Refactoring
Or, Object-Oriented Program Algebra and the Art of Elegant Programming
use program transformations (the algebraic equivalence laws of OOP) to produce
cleaner, better code.
The "bible" of refactoring is Fowler's book, Refactoring (click on this link for access to the eBook for JHU students there are limited licenses so it may not work when you try). It is a very well-written book which I would have made a required text for the course if it didn't cost $50.
Note that Fowler didn't come up with the idea of refactoring, he just popularized it.
Also see refactoring.guru for a very nice interactive description of the individual refactorings.
Refactoring by Example
We will spend a day refactoring the example following Refactoring Chapter 1, also showing how IntelliJ can be used to automate refactorings.
- A modernized example of the video rental application he uses for his example can be downloaded here;
- an example of the sources as they appear by the end of lecture may be downloaded here.
IntelliJ and Refactoring
- IntelliJ (and some other IDEs) have a
Refactor
menu use it!! - It will automatically perform many of Fowler's refactoring operations for you
- It includes refactorings not mentioned by Fowler which are also very useful
- The IDE automatically checks many of the preconditions that a refactoring needs in fact hold (some it can't easily check so its not airtight).

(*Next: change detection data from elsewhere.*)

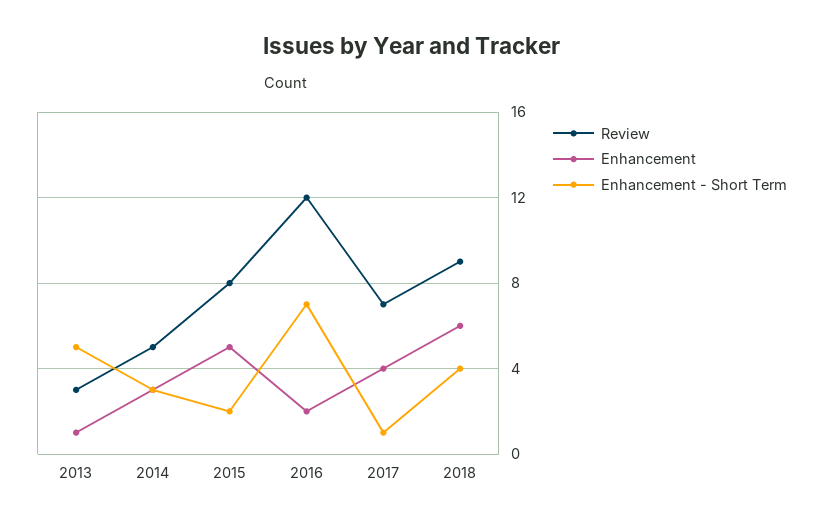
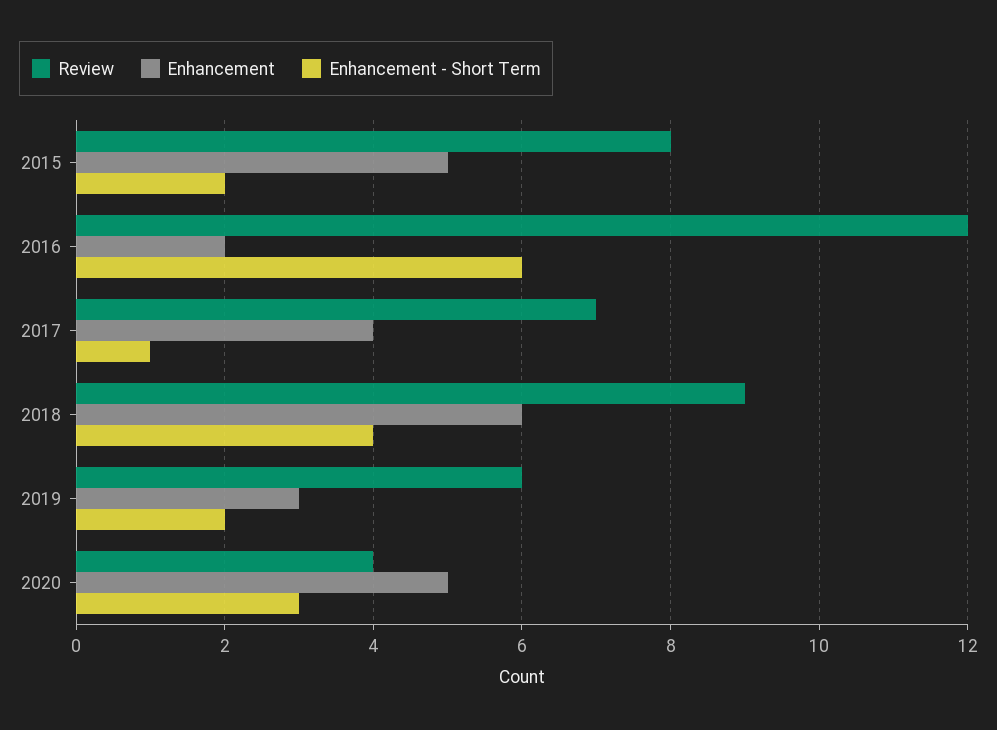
Review, 2013: 3 -> none
Enhancement, 2013: 1 -> none
Enhancement - Short Term, 2013: 5 -> none
Review, 2014: 5 -> none
Enhancement, 2014: 3 -> none
Enhancement - Short Term, 2014: 3 -> none
Enhancement - Short Term, 2016: 7 -> 6
Review, 2019: none -> 6
Enhancement, 2019: none -> 3
Enhancement - Short Term, 2019: none -> 2
Review, 2020: none -> 4
Enhancement, 2020: none -> 5
Enhancement - Short Term, 2020: none -> 3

- We will demo the IntelliJ refactoring menu in lecture.
Foundations of Refactoring
Why Refactor?
- To improve the quality of code (or design)
- .. which makes software easier to understand
- .. and in turn helps in finding bugs
- .. which overall allows you to complete a project more quickly and reliably.
- Make many minimal changes in series, each one being fast and quickly testable.
- The bulk of the refactoring book is a common of common small transformations
- In order to elegantly incorporate
new functionality
"First make the change easy (by doing a series of refactorings); then make the easy change." - When you run into an anti-pattern aka bad smell (a topic we cover below)
- The rule of three: if you do three things the same time in an implementation, its time to refactor to avoid more repetition in the future
- Around a consistently buggy area: bugs are a sign that code is bad, and refactoring will improve that code
- At code review time in the project lifecycle
(A code review is a meeting at which the current state of the code is reviewed in detail.)
- Beethoven was a serious refactorer: he wrote, threw out, redid, patched etc his symphonies
- Mozart wrote great musical "code" right off the top of his head.
- If you are using a external library, those can't be refactored, limiting the improvements that can be made. (Note however that with shared code you can refactor your team-mates code; this is one of the main strengths of having a shared codebase)
- Interfaces that are published should change as little as possible, but refactoring often wants to change those interfaces. This is a fundamental tension in software engineering.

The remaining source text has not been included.